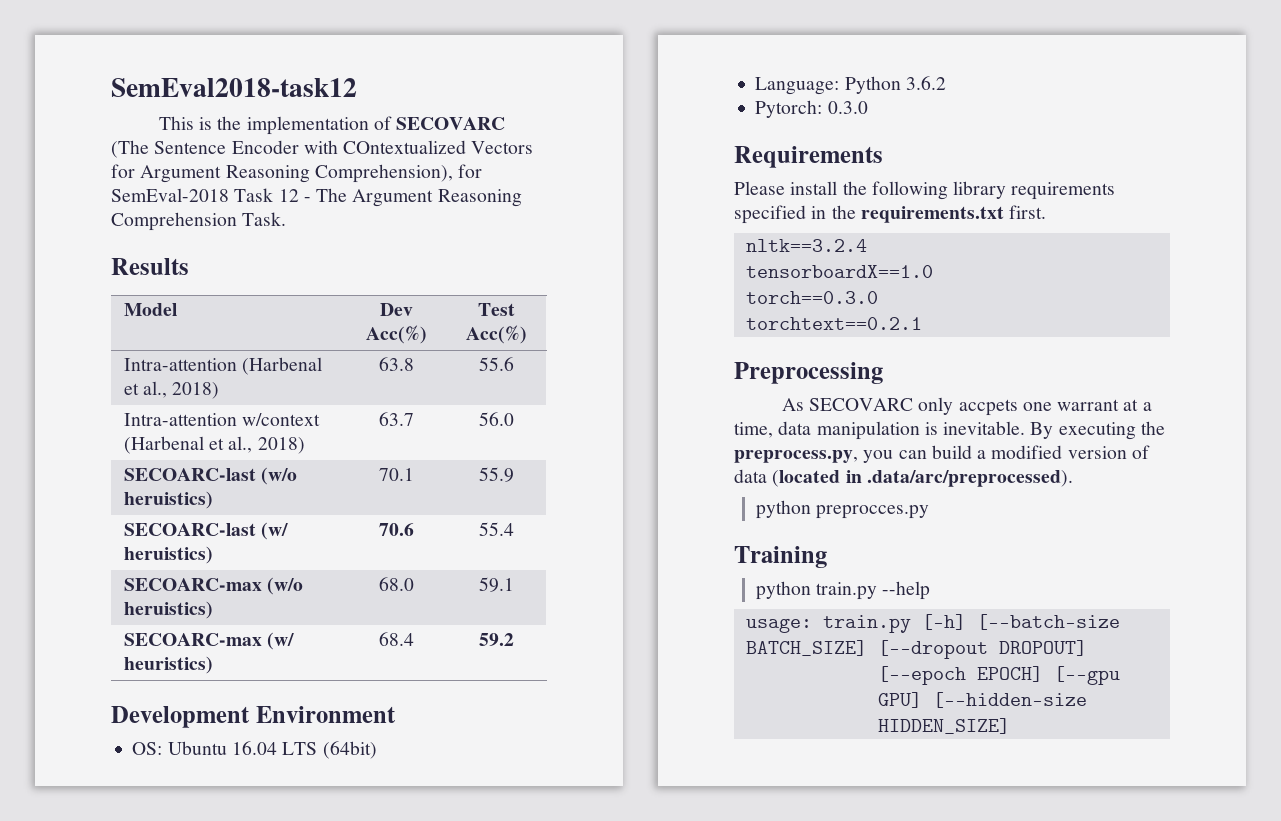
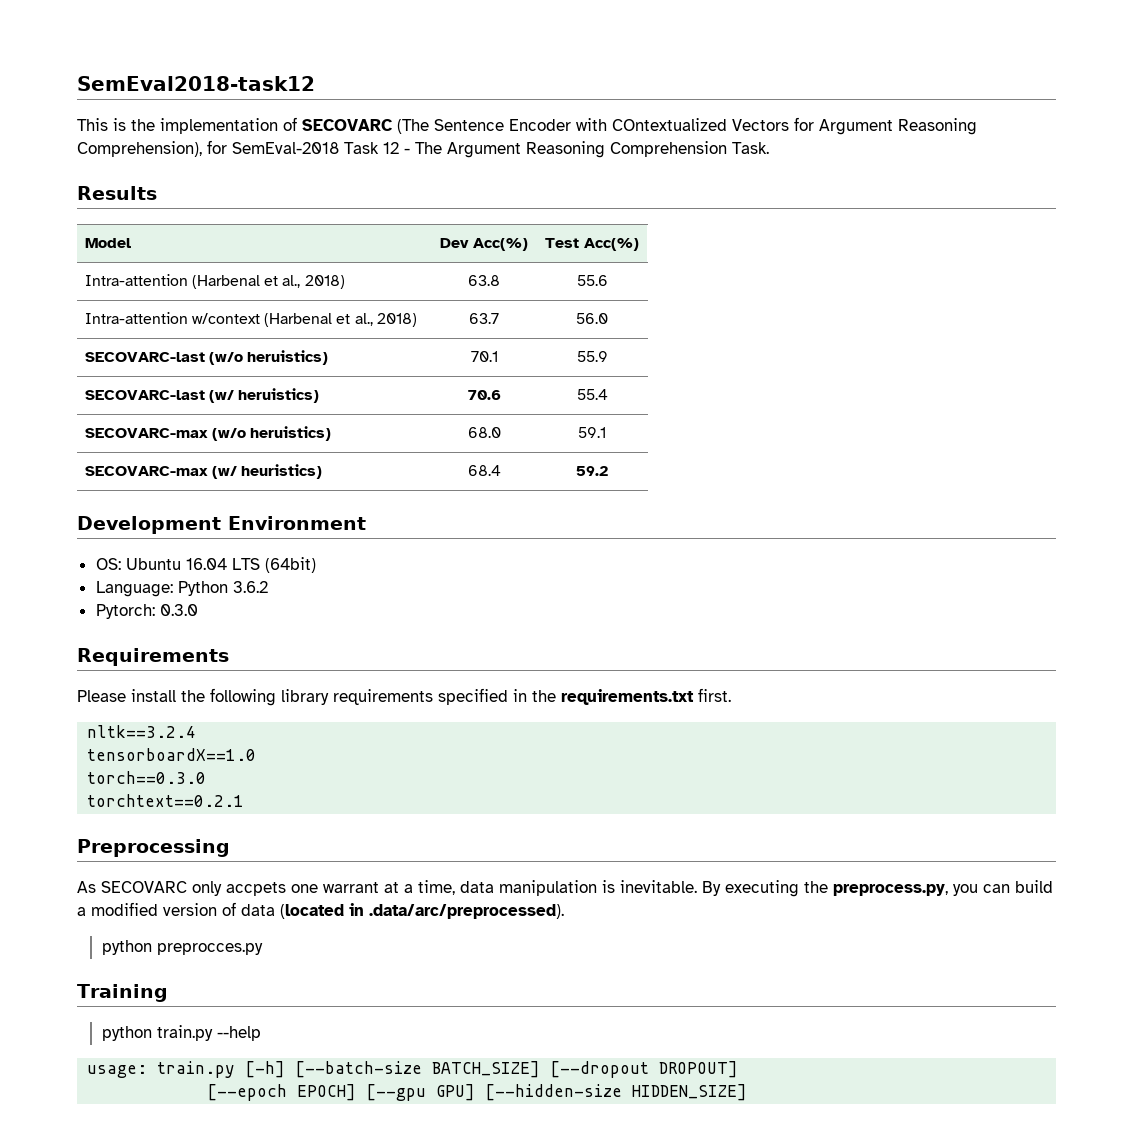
- SECOARC-last (w/o heruistics) | 70.1 | 55.9
+ SECOVARC-last (w/o heruistics) | 70.1 | 55.9
- SECOARC-last (w/ heruistics) | 70.6 | 55.4
+ SECOVARC-last (w/ heruistics) | 70.6 | 55.4
- SECOARC-max (w/o heruistics) | 68.0 | 59.1
+ SECOVARC-max (w/o heruistics) | 68.0 | 59.1
- SECOARC-max (w/ heuristics) | 68.4 | 59.2
+ SECOVARC-max (w/ heuristics) | 68.4 | 59.2

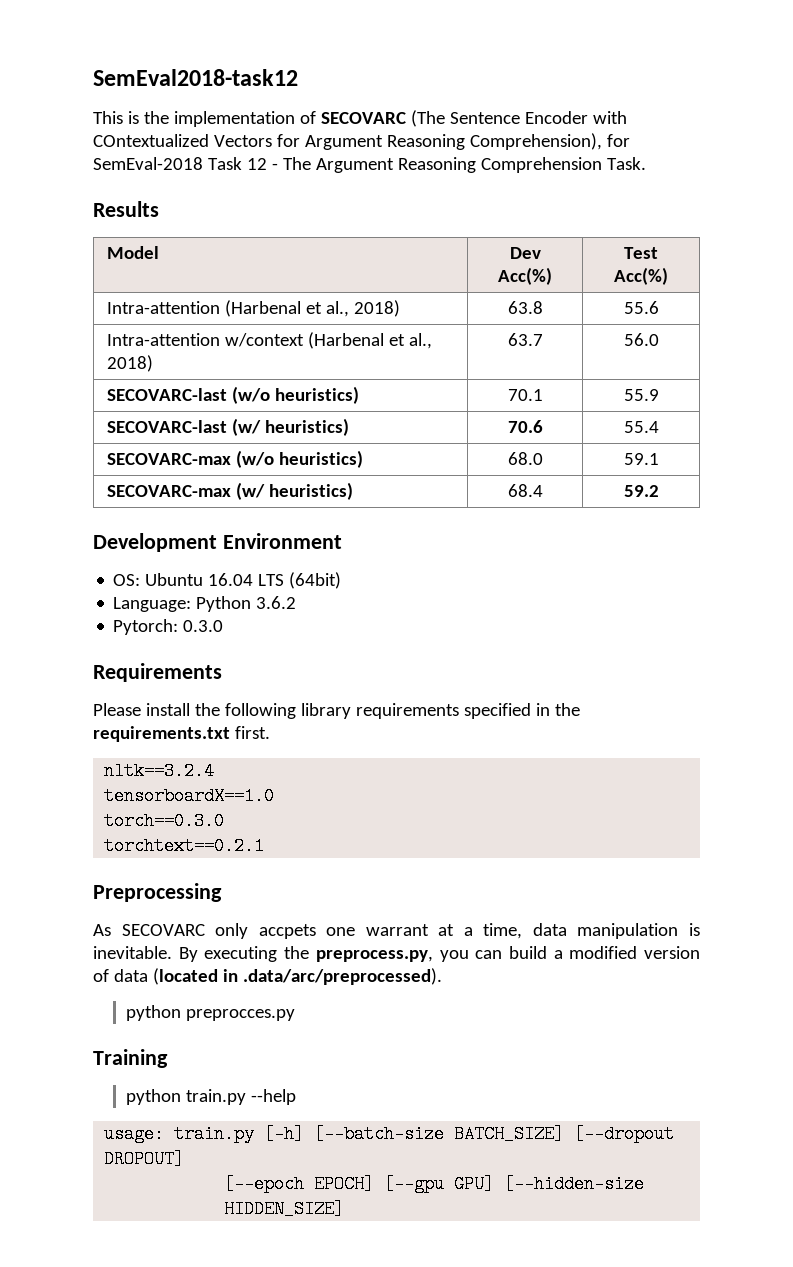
- SECOVARC-last (w/o heruistics) | 70.1 | 55.9
+ SECOVARC-last (w/o heuristics) | 70.1 | 55.9
- SECOVARC-last (w/ heruistics) | 70.6 | 55.4
+ SECOVARC-last (w/ heuristics) | 70.6 | 55.4
- SECOVARC-max (w/o heruistics) | 68.0 | 59.1
+ SECOVARC-max (w/o heuristics) | 68.0 | 59.1

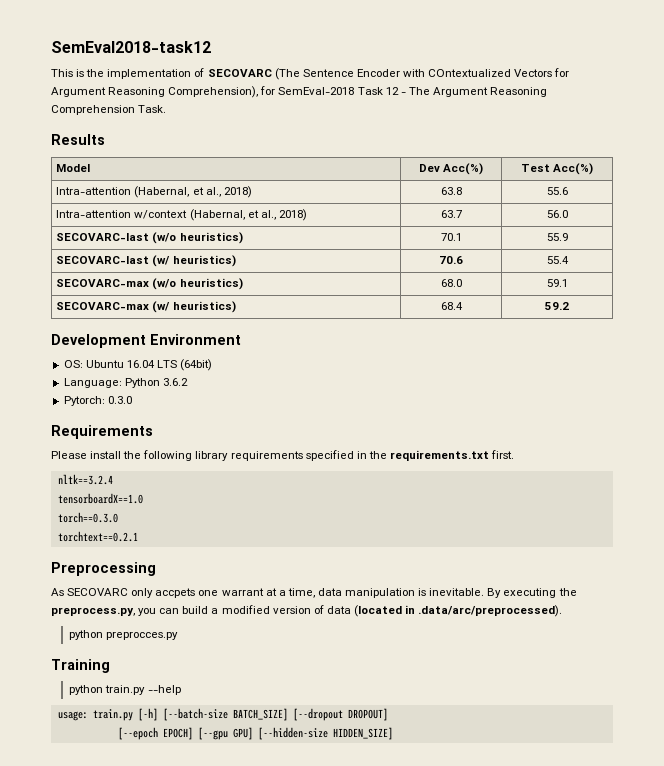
- Intra-attention (Harbenal et al., 2018) | 63.8 | 55.6
+ Intra-attention (Habernal, et al., 2018) | 63.8 | 55.6
- Intra-attention w/context (Harbenal et al., 2018) | 63.7 | 56.0
+ Intra-attention w/context (Habernal, et al., 2018) | 63.7 | 56.0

-------

* _The task_
Take the entries above and restate them word for word, minus their images.

* _Exercise solution_
- SECOARC-last (w/o heruistics) | 70.1 | 55.9
+ SECOVARC-last (w/o heruistics) | 70.1 | 55.9
- SECOARC-last (w/ heruistics) | 70.6 | 55.4
+ SECOVARC-last (w/ heruistics) | 70.6 | 55.4
- SECOARC-max (w/o heruistics) | 68.0 | 59.1
+ SECOVARC-max (w/o heruistics) | 68.0 | 59.1
- SECOARC-max (w/ heuristics) | 68.4 | 59.2
+ SECOVARC-max (w/ heuristics) | 68.4 | 59.2

- SECOVARC-last (w/o heruistics) | 70.1 | 55.9
+ SECOVARC-last (w/o heuristics) | 70.1 | 55.9
- SECOVARC-last (w/ heruistics) | 70.6 | 55.4
+ SECOVARC-last (w/ heuristics) | 70.6 | 55.4
- SECOVARC-max (w/o heruistics) | 68.0 | 59.1
+ SECOVARC-max (w/o heuristics) | 68.0 | 59.1

- Intra-attention (Harbenal et al., 2018) | 63.8 | 55.6
+ Intra-attention (Habernal, et al., 2018) | 63.8 | 55.6
- Intra-attention w/context (Harbenal et al., 2018) | 63.7 | 56.0
+ Intra-attention w/context (Habernal, et al., 2018) | 63.7 | 56.0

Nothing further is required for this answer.